• _WHAT TO WORK ON_:
Return only those lines of the listing that hold the word "spacing".
Content starts
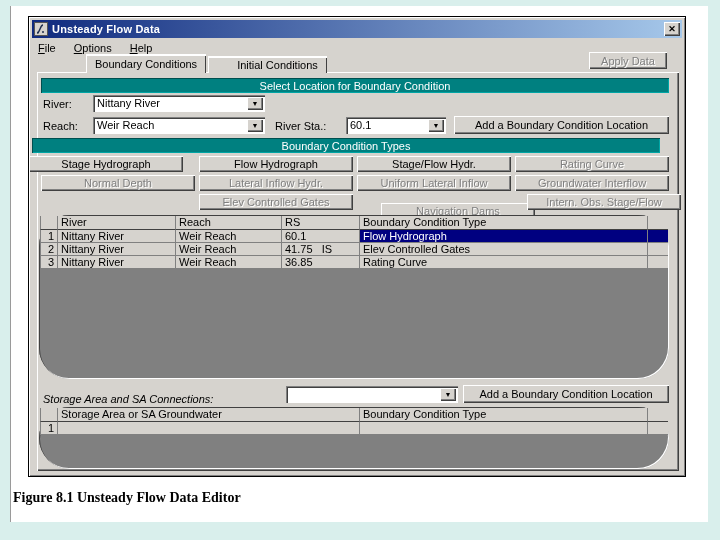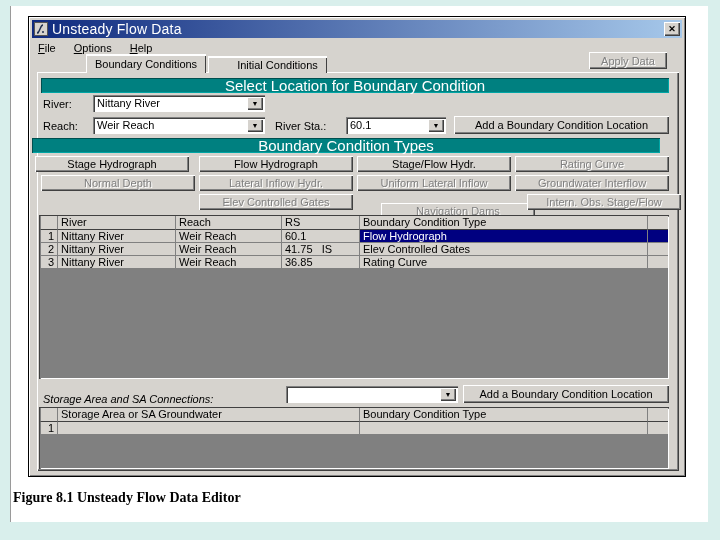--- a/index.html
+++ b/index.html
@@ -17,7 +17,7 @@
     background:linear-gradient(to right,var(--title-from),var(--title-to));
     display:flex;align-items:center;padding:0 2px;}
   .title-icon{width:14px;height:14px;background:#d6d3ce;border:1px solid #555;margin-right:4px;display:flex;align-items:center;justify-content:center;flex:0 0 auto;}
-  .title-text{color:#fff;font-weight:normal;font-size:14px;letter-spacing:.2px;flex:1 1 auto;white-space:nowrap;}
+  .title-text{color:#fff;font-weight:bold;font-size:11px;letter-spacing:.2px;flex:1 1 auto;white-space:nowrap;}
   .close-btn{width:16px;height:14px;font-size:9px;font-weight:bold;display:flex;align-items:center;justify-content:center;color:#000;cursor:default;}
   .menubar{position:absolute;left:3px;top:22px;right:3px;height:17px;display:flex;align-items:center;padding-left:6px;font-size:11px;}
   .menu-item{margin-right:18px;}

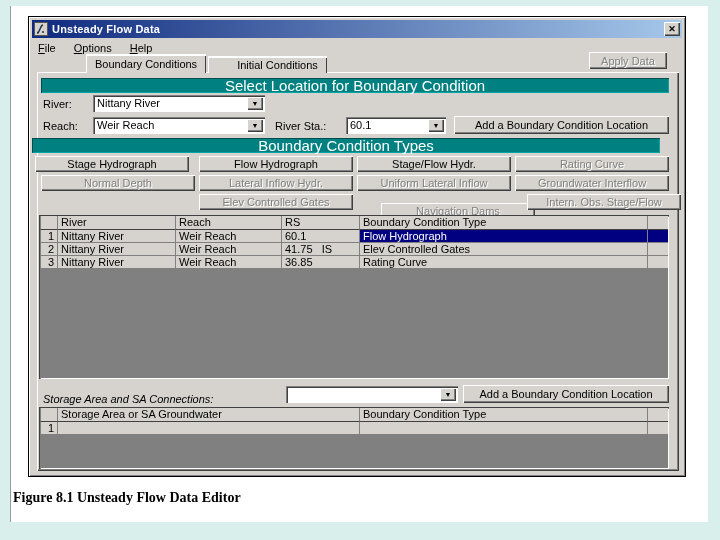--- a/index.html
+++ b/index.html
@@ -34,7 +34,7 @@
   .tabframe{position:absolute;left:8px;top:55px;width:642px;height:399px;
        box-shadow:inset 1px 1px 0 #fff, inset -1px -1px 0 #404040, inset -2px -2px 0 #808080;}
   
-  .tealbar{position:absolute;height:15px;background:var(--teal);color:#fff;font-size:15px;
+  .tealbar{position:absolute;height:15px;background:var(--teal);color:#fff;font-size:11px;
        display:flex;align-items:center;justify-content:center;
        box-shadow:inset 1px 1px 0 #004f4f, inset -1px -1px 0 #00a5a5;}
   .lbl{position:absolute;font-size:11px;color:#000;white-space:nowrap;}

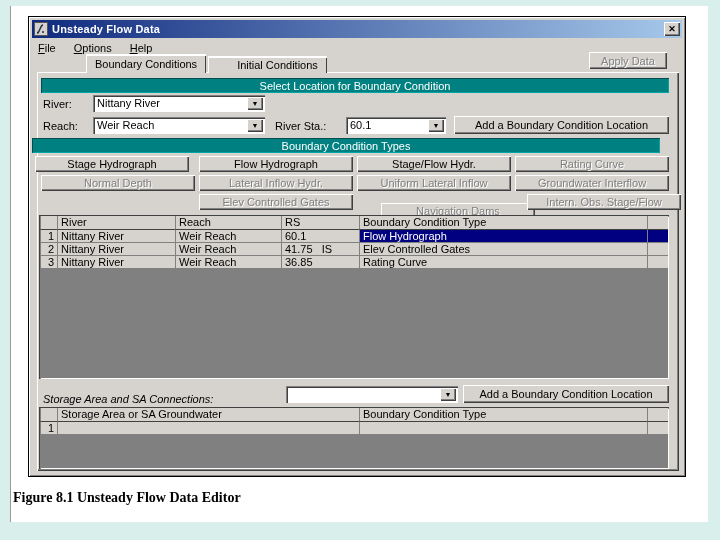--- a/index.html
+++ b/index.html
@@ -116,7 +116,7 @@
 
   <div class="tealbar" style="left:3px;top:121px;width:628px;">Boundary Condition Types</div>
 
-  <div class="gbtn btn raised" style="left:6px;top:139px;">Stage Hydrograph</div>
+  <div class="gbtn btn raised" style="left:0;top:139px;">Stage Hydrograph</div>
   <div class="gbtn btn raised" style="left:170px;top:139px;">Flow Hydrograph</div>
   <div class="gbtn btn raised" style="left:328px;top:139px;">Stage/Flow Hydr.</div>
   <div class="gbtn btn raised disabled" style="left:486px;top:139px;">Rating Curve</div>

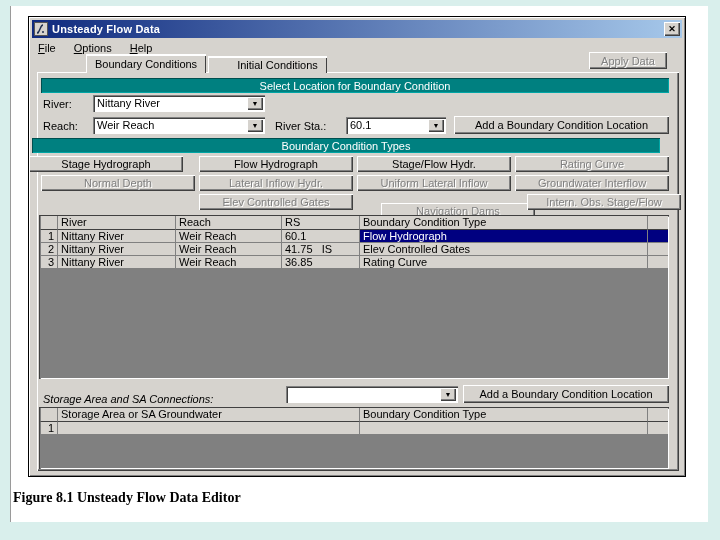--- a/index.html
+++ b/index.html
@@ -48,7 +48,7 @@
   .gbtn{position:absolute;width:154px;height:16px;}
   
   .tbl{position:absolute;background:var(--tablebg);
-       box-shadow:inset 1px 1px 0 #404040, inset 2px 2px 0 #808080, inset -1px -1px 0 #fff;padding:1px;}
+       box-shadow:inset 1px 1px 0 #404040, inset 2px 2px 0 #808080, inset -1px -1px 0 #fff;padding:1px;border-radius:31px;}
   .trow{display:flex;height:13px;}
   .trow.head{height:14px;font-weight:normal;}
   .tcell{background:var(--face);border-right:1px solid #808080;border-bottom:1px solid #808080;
Content ends
Content starts
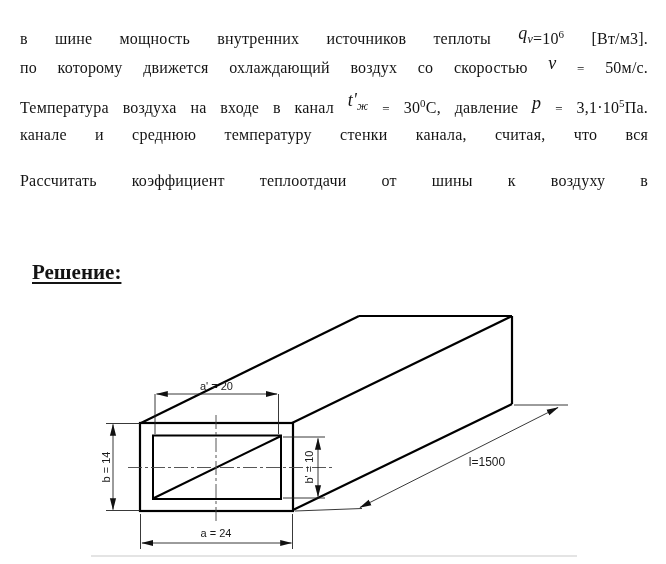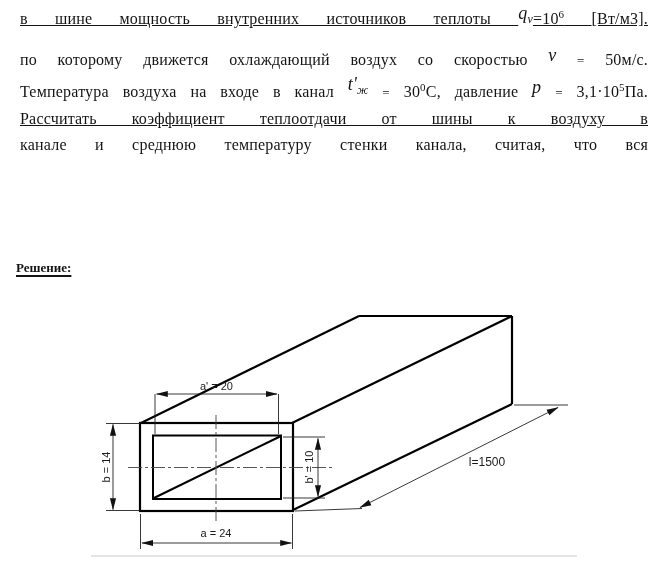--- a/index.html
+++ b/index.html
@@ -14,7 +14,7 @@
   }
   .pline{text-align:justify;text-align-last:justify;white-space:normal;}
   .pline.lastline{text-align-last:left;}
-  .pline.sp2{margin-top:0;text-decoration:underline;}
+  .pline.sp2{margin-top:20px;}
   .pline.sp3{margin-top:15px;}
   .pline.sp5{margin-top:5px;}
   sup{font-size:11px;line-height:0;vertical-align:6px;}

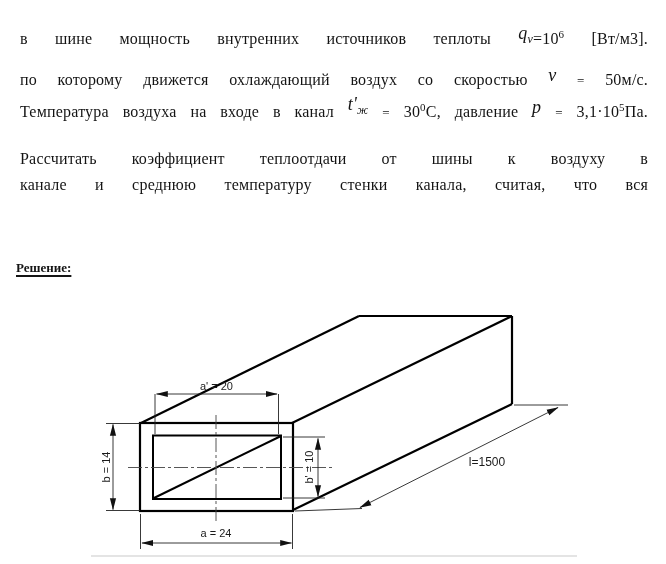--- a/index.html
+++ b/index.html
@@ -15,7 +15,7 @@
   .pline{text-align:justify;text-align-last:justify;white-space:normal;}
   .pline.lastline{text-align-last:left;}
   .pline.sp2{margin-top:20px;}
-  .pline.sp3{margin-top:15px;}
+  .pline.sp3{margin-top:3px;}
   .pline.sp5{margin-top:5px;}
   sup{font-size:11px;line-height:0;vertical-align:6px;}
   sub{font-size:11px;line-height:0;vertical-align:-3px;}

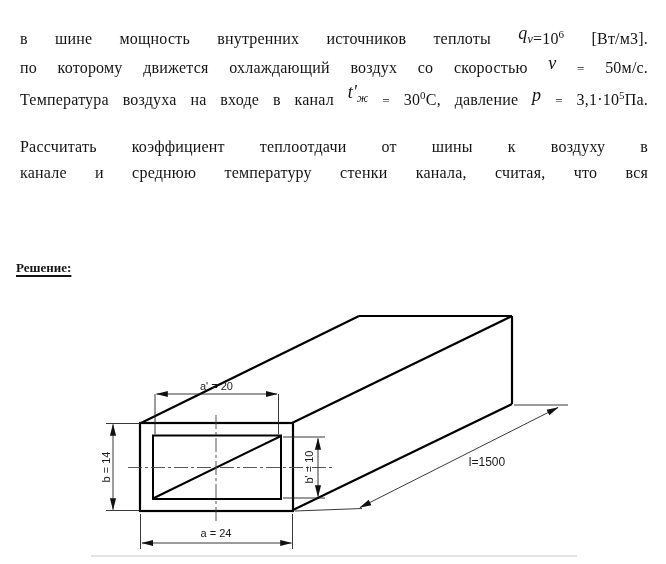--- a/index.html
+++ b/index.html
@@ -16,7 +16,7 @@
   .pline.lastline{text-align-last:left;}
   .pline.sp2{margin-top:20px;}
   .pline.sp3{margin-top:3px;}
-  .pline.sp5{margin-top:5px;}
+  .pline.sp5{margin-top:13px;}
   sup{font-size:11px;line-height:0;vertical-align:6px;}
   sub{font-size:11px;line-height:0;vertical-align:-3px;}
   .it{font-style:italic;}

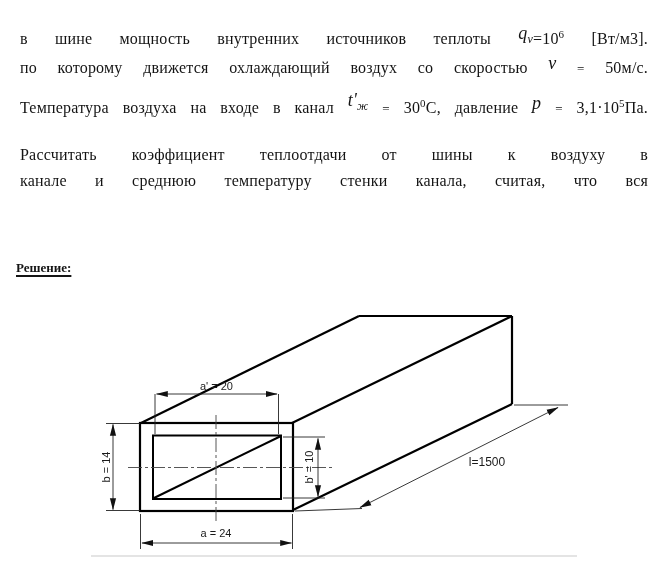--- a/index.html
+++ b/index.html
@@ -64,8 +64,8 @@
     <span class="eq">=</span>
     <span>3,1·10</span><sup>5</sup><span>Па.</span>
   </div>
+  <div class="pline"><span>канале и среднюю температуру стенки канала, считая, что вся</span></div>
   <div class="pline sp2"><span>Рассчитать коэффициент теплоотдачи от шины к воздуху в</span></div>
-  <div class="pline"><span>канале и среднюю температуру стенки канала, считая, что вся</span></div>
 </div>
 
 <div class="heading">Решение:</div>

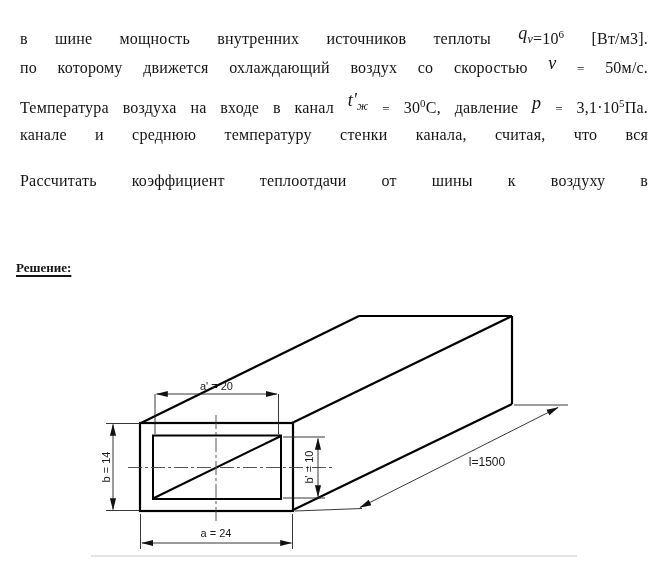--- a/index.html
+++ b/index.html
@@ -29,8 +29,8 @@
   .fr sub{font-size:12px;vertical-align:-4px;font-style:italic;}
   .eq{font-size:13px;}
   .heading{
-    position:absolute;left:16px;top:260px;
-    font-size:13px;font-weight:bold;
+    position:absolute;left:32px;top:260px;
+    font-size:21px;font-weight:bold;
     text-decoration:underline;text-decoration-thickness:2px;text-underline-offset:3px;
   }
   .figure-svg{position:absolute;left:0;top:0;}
Content ends
• _THE ANSWER_:
-  .title-text{color:#fff;font-weight:normal;font-size:14px;letter-spacing:.2px;flex:1 1 auto;white-space:nowrap;}
+  .title-text{color:#fff;font-weight:bold;font-size:11px;letter-spacing:.2px;flex:1 1 auto;white-space:nowrap;}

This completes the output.